Podczas pobytu w Hongkongu białą fregatę odwiedzili miejscowi skauci, żeglarze z prestiżowego Royal Hongkong Yacht Club i zorganizowane grupy szkolne. W sobotę 27 października na rufie odbył się bankiet. Zaproszeni goście mieli okazję skosztować polskich specjałów, a wieczór uświetnił występ kwartetu jazzowego. W niedzielę pokład jednostki otwarto dla wszystkich chętnych. Zwiedzających po statku oprowadzali praktykanci, przy okazji opowiadając o wyprawie dookoła świata i rocznicy 100-lecia odzyskania niepodległości. Zainteresowanie było duże. Przez cały dzień żaglowiec odwiedziło około 3 tysiące osób. Największym powodzeniem cieszył się dzwon okrętowy, który praktycznie nie przestawał bić. Dar stał się tłem tysięcy fotografii. Został też uwieczniony w sposób bardziej szlachetny na… licznych rycinach. Jeden z lokalnych rysowników zaaranżował na kei plenerowe atelier i sprzedawał tworzone na poczekaniu rysunki fregaty.

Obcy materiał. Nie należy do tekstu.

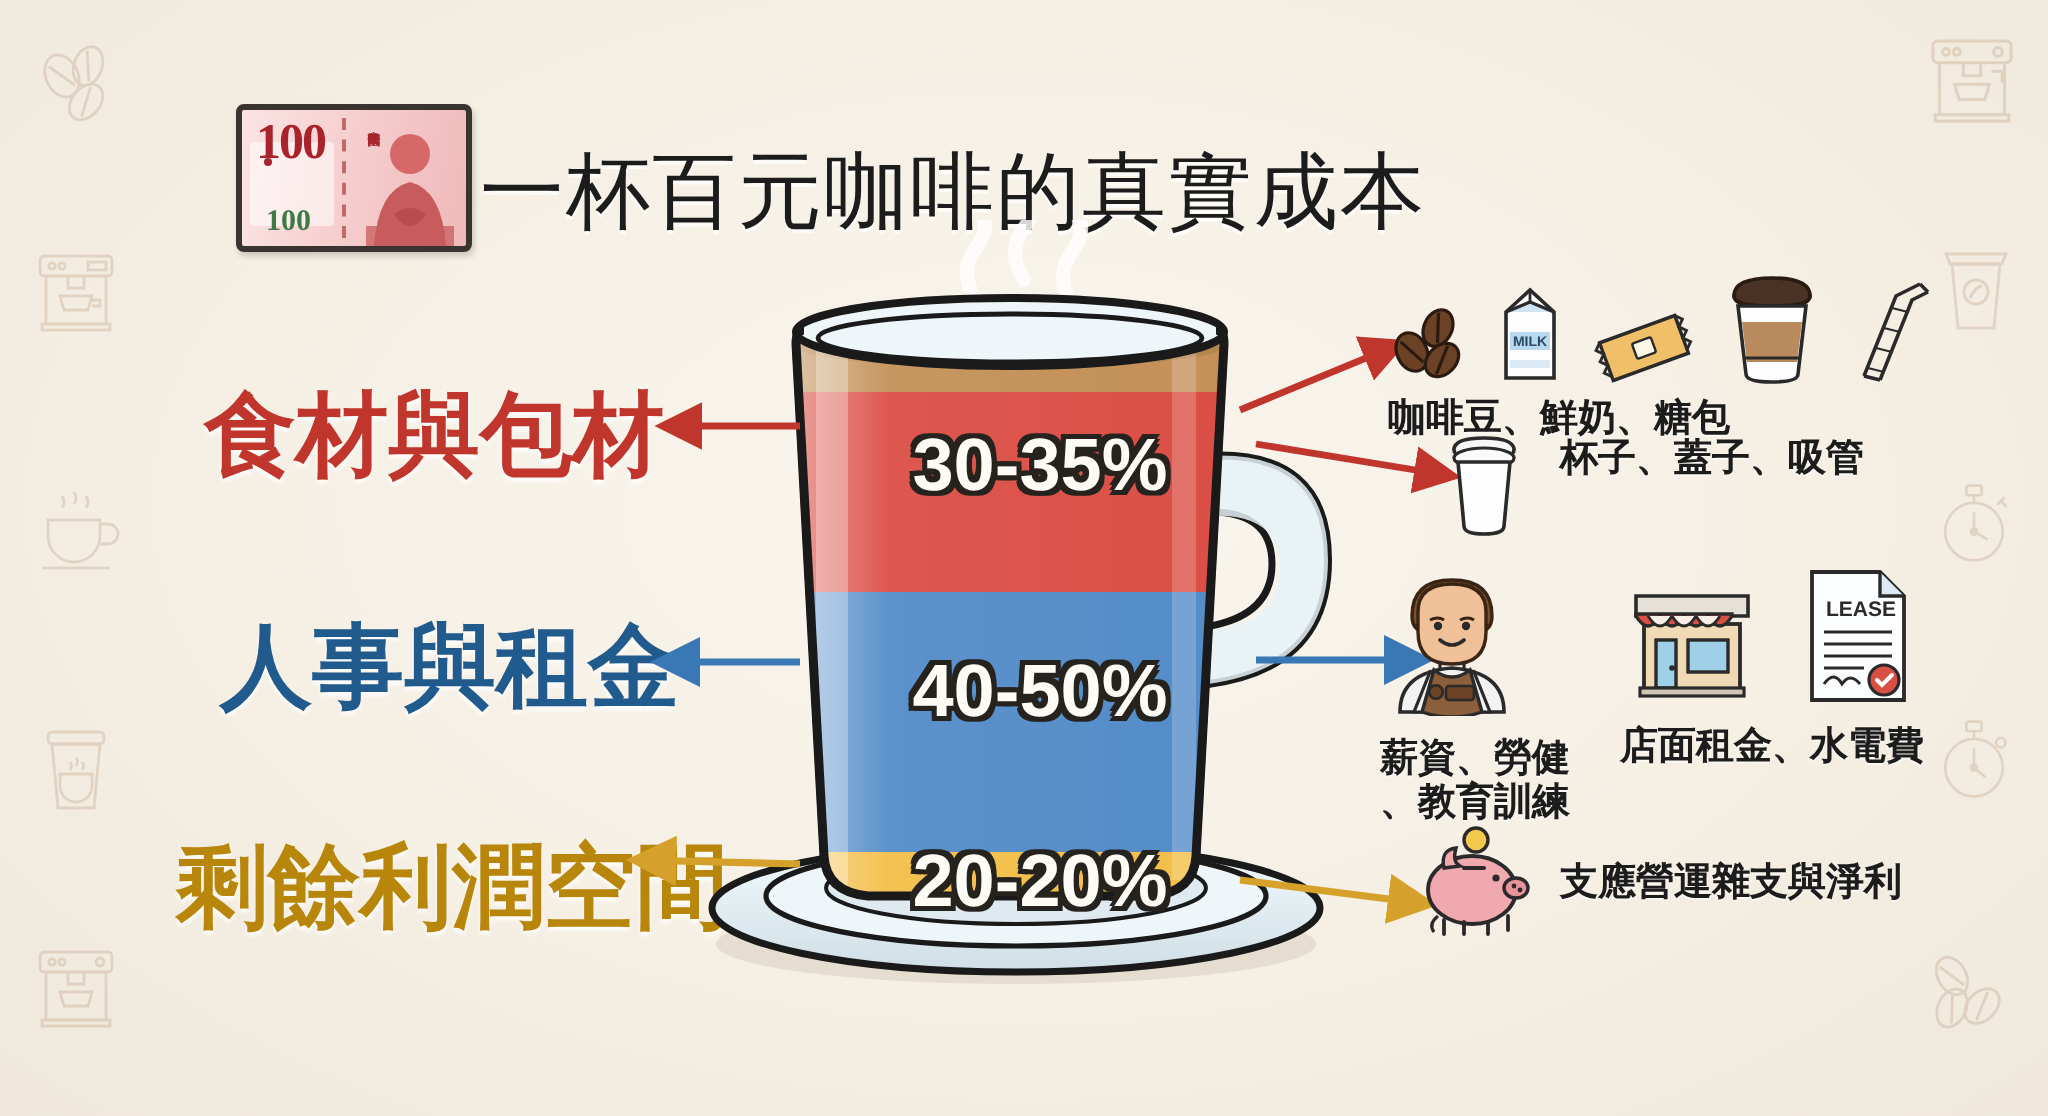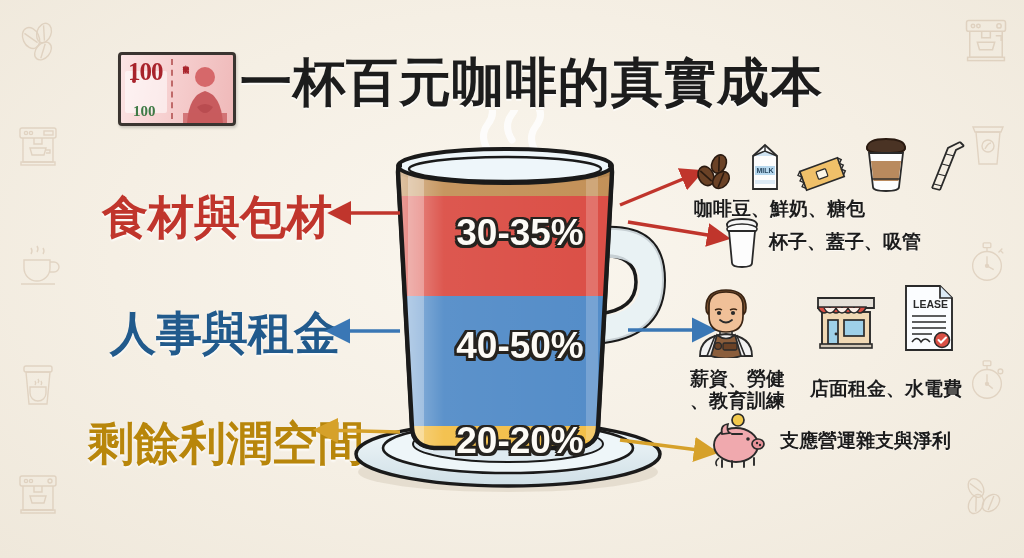"一杯百元咖啡的真實成本" #title { font-size: 52px -> 42px; font-weight: 700 -> 400; top: 26px -> 46px }
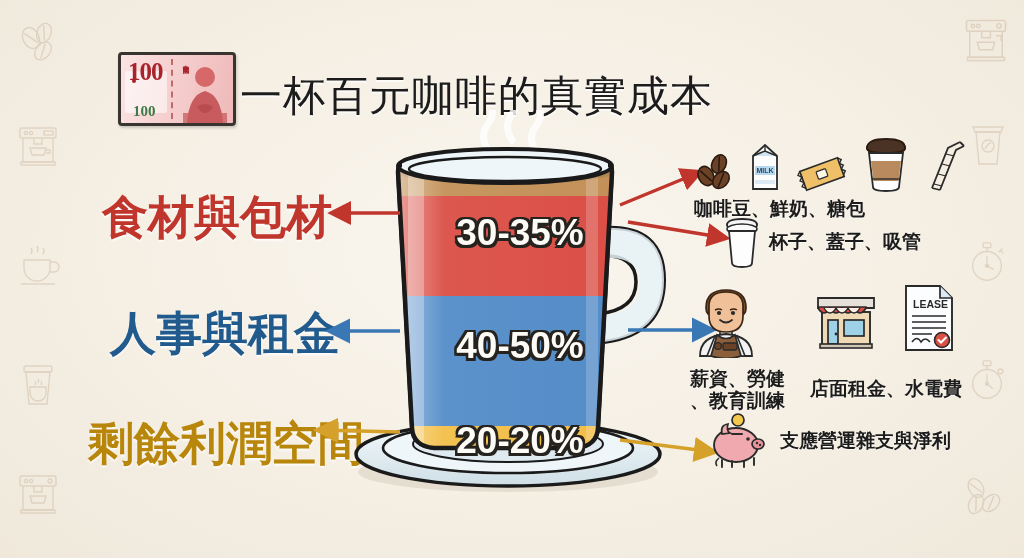"杯子、蓋子、吸管" #grp-cuplid { align-items: center -> none; gap: 7px -> 18px }
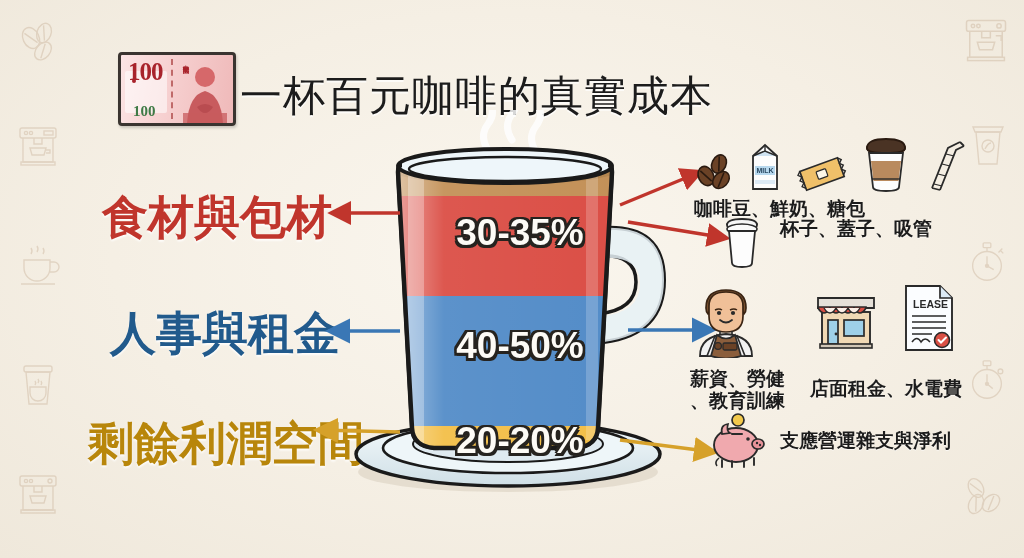"店面租金、水電費" #grp-rent .rtext { margin-top: 22px -> 6px }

Wizyta polskiego żaglowca wywołała spory entuzjazm wśród chińskiej Polonii. – Jechałam ponad 2 godziny, by odwiedzić „Dar Młodzieży”. To wyjątkowe uczucie zobaczyć statek pod biało-czerwoną banderą na obczyźnie. Jak tylko ogłoszono, że „Dar” przypłynie do Hongkongu, na polonijnych forach w internecie zawrzało – opowiada Izabela Szepietowska, od 4 lat mieszkająca w Chinach.
To druga wizyta „Daru Młodzieży” w Hongkongu. Pierwsza miała miejsce w marcu 1997 roku, gdy miasto było jeszcze zamorską posiadłością Wielkiej Brytanii. Żaglowiec płynął wówczas na wielki zlot do Osaki, organizowany z okazji 100-lecia tamtejszego portu. Po paradzie na wodach Zatoki Victorii, jednostki takie jak Cuauthemoc, Gloria czy Sagres wystartowały do pierwszych na Dalekim Wschodzie regat wielkich żaglowców.

Etap z Singapuru do Hongkongu był pierwszym, w którym „białą fregatą” dowodził nowy komendant. Prowadzącego Dar od wyjścia z Gdyni kapitana Ireneusza Lewandowskiego, na drugą połowę Rejsu Niepodległości zmienił kapitan Rafał Szymański. – Mamy nową grupę studentów, dla której było to pierwsze poważne pływanie na żaglach. Widać było duży entuzjazm wśród praktykantów przy wchodzeniu na reje. Na początku płynęliśmy w strefie słabych wiatrów, które stopniowo przeszły w umiarkowane, a potem silne, sprzyjające nam. Załoga się sprawdziła. To zgrana, mocna ekipa. Myślę, że damy sobie radę nawet z tajfunem, który czeka nas na trasie do Osaki – mówi nowy komendant żaglowca. Dla kapitana Szymańskiego to powrót do tej roli po 3 latach. – Cieszę się, że mogę dowodzić Darem w tak wyjątkowym rejsie – dodaje.
Żaglowiec, którego armatorem jest Uniwersytet Morski w Gdyni, współorganizator Rejsu Niepodległości, czeka teraz przejście przez Morze Wschodniochińskie i wody północnego Pacyfiku. 11 listopada, dokładnie w setną rocznicę odzyskania przez Polskę suwerenności, Dar Młodzieży znów – już po raz trzeci w swojej historii – wejdzie do Osaki.
Okołoziemski rejs „białej fregaty” rozpoczął się 20 maja br. w Gdyni. Po ponad 5 miesiącach żeglugi statek ma już za sobą dystans ponad 20 tys. mil morskich, dwukrotne przejście równika i trawers dwóch oceanów – Atlantyckiego i Indyjskiego. Jednostka odwiedziła już takie porty, jak: Tallin, Kopenhaga, Bordeaux, Dakar, Kapsztad czy Dżakarta. Powrót do Gdyni zaplanowano na 28 marca 2019 roku. W rejsie, oprócz załogi stałej, biorą udział laureaci ogólnopolskiego konkursu dla młodzieży oraz studenci Uniwersytetu Morskiego oraz uczniowie szkół morskich ze Szczecina i Świnoujścia.